"La paix au rabais"
La position de principe, défendue depuis vingt ans par l'UE est de considérer que les colonies israéliennes implantées au sein des territoires palestiniens occupés sont "illégales au regard du droit international ; elles constituent un obstacle à l'instauration de la paix ; elles risquent de rendre impossible une solution fondée sur la coexistence de deux Etats". Seulement, en pratique, l'UE fait l'inverse des intentions affichées dans cette profession de foi : la valeur annuelle des produits qu'elle importe des colonies est 15 fois supérieure à celle des produits qu'elle achète dans les territoires palestiniens : 230 millions d'euros d'un côté, contre 15 millions d'euros de l'autre.

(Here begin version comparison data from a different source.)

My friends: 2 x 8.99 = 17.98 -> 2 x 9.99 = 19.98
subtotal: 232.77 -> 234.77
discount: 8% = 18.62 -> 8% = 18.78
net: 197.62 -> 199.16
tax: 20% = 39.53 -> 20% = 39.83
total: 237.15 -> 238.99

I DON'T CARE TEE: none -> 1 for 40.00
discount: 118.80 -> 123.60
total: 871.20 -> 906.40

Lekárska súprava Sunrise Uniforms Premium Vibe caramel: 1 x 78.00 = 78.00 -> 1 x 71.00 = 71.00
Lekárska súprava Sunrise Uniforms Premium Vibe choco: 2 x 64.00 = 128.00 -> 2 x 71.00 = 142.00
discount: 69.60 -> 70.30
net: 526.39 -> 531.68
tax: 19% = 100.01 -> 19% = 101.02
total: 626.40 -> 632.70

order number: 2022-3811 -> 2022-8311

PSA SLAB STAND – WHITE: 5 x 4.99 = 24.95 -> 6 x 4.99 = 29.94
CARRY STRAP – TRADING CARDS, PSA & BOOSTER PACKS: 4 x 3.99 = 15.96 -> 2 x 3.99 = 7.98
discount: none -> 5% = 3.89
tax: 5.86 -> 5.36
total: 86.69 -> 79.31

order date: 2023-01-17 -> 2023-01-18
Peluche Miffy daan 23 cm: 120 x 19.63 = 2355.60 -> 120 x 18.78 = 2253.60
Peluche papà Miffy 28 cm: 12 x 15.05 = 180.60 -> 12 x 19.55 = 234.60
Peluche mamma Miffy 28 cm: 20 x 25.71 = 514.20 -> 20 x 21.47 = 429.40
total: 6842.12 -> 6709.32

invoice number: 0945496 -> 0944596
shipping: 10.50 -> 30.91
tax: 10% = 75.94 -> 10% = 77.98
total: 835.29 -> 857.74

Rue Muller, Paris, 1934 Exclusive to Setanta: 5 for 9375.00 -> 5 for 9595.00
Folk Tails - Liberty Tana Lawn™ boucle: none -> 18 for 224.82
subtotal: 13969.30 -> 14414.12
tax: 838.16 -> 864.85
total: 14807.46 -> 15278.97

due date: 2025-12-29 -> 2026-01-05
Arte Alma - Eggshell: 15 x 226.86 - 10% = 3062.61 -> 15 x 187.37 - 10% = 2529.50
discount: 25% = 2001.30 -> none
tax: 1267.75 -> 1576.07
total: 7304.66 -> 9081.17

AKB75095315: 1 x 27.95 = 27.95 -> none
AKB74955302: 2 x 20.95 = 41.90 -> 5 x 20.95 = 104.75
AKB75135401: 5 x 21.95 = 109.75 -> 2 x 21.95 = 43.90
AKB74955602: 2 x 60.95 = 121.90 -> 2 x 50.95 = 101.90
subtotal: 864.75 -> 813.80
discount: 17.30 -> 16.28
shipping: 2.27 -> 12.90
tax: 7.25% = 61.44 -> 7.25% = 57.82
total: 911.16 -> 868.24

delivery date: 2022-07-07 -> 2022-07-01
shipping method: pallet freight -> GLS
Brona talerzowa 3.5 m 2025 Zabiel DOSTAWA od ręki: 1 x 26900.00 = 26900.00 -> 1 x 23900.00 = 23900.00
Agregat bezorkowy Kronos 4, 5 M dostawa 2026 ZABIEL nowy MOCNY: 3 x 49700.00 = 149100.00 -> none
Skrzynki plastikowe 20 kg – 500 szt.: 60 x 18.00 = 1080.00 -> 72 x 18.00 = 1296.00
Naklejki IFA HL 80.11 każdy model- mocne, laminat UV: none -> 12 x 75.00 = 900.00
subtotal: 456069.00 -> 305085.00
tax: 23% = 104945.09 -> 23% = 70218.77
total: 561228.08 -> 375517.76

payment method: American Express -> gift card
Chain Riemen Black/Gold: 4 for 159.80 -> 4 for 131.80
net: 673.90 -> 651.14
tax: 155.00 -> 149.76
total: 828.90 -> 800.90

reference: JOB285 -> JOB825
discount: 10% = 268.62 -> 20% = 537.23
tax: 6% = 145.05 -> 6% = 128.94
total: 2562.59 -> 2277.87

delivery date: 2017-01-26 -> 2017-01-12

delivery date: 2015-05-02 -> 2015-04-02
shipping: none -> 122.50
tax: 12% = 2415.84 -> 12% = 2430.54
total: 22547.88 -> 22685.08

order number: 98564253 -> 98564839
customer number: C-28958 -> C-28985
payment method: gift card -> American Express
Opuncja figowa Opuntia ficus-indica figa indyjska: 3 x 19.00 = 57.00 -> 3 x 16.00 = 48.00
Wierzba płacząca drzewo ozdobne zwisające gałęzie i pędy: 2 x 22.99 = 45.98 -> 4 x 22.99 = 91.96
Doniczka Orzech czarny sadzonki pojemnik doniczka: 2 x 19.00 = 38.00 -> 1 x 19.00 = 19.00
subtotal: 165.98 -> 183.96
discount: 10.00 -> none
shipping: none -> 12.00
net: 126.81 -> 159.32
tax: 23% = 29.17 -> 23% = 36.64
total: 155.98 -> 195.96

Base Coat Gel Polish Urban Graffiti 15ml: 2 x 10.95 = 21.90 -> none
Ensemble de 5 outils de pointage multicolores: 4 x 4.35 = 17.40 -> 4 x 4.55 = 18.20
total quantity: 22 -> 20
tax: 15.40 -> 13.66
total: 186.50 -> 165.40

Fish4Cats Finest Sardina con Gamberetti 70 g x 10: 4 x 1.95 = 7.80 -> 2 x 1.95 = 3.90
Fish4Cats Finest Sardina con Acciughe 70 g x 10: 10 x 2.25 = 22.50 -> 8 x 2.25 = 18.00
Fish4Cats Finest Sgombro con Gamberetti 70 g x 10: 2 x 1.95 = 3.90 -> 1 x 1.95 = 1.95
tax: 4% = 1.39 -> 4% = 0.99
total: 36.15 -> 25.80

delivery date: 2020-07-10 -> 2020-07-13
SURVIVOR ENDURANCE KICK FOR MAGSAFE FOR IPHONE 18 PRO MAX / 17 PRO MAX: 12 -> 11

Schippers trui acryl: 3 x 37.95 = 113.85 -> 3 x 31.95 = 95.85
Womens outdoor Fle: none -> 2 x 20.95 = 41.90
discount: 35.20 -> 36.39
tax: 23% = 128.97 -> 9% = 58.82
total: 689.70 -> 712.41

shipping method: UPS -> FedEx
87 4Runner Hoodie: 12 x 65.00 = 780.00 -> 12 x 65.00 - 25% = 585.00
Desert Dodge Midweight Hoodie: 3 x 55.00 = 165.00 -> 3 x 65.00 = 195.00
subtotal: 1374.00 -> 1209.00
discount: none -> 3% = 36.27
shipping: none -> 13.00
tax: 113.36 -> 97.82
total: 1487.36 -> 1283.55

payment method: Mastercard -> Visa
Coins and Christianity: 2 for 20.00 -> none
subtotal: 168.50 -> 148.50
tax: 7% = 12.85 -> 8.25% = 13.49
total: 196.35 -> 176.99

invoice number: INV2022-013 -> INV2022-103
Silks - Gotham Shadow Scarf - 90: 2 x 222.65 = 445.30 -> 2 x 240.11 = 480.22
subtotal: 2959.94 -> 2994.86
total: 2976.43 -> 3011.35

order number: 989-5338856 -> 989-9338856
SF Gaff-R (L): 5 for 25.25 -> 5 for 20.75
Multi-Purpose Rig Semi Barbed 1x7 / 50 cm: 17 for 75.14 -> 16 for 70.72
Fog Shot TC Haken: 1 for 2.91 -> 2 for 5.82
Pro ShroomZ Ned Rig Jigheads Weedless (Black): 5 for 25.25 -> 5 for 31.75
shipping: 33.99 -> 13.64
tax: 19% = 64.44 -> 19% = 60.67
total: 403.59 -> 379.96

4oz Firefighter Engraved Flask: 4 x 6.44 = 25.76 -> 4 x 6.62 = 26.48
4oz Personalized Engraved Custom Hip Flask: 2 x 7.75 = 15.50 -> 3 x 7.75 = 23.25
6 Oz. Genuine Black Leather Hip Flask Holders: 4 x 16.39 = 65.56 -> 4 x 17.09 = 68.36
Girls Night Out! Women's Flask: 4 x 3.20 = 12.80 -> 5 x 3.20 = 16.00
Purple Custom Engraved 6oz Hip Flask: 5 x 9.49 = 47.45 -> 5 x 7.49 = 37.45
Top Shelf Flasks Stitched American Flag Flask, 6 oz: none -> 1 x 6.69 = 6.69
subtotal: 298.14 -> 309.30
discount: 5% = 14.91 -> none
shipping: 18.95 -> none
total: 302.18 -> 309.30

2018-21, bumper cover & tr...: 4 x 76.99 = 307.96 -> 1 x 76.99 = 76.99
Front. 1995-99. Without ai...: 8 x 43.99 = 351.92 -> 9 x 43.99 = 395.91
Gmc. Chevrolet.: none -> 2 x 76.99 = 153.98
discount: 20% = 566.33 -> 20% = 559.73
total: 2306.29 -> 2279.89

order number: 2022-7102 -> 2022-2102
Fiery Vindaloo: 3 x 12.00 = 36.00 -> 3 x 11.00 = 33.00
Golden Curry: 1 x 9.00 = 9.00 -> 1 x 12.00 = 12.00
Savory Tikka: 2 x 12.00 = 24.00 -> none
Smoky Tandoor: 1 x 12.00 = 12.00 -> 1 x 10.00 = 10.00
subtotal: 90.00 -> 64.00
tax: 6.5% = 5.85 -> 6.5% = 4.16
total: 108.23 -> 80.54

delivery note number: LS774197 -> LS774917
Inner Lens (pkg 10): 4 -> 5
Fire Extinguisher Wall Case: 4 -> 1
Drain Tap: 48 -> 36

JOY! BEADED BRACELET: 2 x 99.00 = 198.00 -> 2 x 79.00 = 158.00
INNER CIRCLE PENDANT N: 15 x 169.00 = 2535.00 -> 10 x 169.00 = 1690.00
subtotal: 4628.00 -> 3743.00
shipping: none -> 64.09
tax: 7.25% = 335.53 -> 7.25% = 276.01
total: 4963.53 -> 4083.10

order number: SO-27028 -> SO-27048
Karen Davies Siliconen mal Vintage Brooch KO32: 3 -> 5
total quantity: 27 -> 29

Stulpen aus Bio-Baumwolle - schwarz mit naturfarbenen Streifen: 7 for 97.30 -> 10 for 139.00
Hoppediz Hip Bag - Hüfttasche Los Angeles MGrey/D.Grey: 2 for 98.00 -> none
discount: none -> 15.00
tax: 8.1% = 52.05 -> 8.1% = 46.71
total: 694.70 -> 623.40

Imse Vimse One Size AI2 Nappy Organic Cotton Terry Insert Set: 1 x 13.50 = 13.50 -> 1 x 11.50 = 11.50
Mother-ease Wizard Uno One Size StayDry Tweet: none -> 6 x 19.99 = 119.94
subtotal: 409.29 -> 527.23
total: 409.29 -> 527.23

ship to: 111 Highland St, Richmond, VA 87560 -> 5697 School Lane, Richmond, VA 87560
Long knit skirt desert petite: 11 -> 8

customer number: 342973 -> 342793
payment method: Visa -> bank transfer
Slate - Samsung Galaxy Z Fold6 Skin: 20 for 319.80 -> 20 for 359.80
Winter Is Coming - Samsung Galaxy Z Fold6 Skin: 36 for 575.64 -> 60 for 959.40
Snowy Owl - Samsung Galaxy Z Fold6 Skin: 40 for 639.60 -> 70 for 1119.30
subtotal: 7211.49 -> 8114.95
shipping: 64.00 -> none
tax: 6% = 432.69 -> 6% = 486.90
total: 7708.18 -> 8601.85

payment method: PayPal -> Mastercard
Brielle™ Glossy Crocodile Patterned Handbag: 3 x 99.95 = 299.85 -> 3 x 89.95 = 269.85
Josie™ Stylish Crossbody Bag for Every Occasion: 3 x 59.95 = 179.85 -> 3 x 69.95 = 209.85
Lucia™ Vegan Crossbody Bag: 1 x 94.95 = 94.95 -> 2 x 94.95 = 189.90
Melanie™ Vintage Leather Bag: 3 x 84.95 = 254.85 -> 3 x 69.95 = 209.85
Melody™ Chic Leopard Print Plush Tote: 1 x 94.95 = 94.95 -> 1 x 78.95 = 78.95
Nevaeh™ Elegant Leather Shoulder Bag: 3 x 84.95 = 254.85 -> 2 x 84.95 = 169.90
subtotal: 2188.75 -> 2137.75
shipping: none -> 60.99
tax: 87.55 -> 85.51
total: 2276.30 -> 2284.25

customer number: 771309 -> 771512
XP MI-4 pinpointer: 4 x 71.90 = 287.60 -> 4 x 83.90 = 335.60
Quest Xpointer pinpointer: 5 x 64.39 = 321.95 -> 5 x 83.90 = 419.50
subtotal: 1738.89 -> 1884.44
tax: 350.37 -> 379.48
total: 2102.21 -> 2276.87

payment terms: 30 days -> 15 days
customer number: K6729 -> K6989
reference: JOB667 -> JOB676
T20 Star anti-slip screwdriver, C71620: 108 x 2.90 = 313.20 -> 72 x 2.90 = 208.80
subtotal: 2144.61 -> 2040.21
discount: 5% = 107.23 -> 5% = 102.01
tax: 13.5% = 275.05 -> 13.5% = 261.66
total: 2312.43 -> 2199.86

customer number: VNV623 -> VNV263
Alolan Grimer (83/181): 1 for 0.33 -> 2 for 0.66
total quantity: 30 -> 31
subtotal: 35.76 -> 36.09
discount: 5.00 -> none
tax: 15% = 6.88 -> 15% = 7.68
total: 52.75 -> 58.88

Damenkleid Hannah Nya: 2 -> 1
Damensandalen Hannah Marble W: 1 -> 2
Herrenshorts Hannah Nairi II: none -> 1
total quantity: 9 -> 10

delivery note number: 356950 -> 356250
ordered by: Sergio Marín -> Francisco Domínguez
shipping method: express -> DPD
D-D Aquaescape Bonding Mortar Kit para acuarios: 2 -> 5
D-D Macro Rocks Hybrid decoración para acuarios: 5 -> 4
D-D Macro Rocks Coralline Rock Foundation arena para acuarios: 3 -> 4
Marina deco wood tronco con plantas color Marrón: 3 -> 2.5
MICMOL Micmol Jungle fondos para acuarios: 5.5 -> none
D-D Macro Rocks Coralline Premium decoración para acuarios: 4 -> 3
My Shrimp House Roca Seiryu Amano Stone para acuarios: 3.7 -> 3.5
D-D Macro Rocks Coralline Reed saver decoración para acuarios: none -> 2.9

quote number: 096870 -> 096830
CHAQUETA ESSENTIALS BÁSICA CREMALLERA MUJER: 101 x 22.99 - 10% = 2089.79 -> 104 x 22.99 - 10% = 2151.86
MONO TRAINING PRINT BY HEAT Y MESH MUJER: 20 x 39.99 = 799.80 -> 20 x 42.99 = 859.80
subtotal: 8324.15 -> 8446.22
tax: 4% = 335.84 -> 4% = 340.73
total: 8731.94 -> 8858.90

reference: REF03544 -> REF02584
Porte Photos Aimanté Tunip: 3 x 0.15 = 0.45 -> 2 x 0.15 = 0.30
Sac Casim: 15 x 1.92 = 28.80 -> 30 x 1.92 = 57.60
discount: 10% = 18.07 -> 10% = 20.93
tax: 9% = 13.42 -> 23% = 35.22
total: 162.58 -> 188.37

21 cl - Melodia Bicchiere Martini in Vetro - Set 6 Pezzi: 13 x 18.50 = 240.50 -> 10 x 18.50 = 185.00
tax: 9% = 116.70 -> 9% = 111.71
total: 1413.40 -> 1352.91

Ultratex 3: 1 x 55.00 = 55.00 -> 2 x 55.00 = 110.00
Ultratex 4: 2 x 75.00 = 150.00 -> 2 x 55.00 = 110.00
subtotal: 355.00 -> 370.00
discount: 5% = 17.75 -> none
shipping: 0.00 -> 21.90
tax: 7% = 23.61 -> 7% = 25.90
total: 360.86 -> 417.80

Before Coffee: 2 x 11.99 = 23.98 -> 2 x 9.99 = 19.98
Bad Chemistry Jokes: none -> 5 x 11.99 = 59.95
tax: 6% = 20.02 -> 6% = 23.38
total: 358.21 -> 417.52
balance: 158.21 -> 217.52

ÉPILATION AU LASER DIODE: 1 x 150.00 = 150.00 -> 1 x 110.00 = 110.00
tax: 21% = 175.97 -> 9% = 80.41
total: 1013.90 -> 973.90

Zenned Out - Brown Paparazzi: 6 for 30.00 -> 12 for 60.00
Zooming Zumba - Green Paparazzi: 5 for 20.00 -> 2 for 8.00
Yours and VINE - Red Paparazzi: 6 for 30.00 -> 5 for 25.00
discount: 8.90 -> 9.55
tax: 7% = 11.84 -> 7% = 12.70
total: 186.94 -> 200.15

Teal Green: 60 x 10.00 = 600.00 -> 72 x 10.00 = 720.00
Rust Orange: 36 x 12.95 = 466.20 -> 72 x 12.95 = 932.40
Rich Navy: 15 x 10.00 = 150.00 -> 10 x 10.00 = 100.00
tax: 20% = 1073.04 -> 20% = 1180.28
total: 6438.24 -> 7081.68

Le rapport souligne que près de 4 millions de Palestiniens vivent en Cisjordanie et à Gaza, ainsi que 500 000 colons israéliens, ce qui signifie que l'UE "importe au moins 100 fois plus par colon que par Palestinien". Tout en condamnant régulièrement les colonies Israéliennes, l'UE "soutient leur viabilité en achetant leurs produits" et favorise de facto leur croissance.
A la suite de ce rapport, l'UE avait décidé d'étiqueter précisément les produits des colonies israéliennes de Cisjordanie et de Jérusalem-Est, comme c'est déjà le cas en Grande-Bretagne ainsi qu'au Danemark. Mais la décision ne cesse d'être
reportée. "Il faut se rendre compte, explique Michelle Sibony, de l'ampleur du lobbying israélien : il n y a pas un seul bureau, du haut en bas des bâtiments de l'UE, dans lequel on ne rencontre pas, à toute heure, des représentants de lobbys pro-israéliens, que ce soit dans le sport, dans la cuisine, dans le ménage, dans tous les domaines possibles et imaginables."
De son côté, Benyamin Netanyahou souligne qu'un boycottage des produits des colonies entraînerait une perte d'emploi pour les 25 000 Palestiniens qui y travaillent, "ce qui aggraverait la crise économique que traverse l'Autorité palestinienne". "Quel cynisme!" s'émeut Michelle Sibony. "En juin dernier, j'étais à la conférence nationale palestinienne du BDS, explique-t-elle, il y avait 700 personnes réunies, de Palestine à Bethléem, c'était très représentatif, non seulement leurs revendications étaient très claires au niveau international, mais elles ont aussi appelé les palestiniens eux-même à boycotter les produits israéliens dans leurs épiceries, ce qui n'est pas une mince affaire…".
Pour Michelle Sibony, "nous sommes dans des compromissions dangereuses avec les israéliens, il faut poser des limites claires et précises à leurs activités, et c'est le rôle de la France, c'est notre responsabilité en tant qu'Etat de le faire". Sa remarque fait notamment échos aux
révélations publiées sur Rue89 jeudi 17 juillet 2013 par Laurent Bonnefoy, chercheur au CNRS en sciences politiques qui s'est rendu compte que des associations de colons israéliens étaient (indirectement) financées par les impôts français. Si la charge symbolique de la directive européenne a pu heurter le nationalisme israélien, force est de constater que ses liens économiques avec l'Union européenne restent bien vivaces.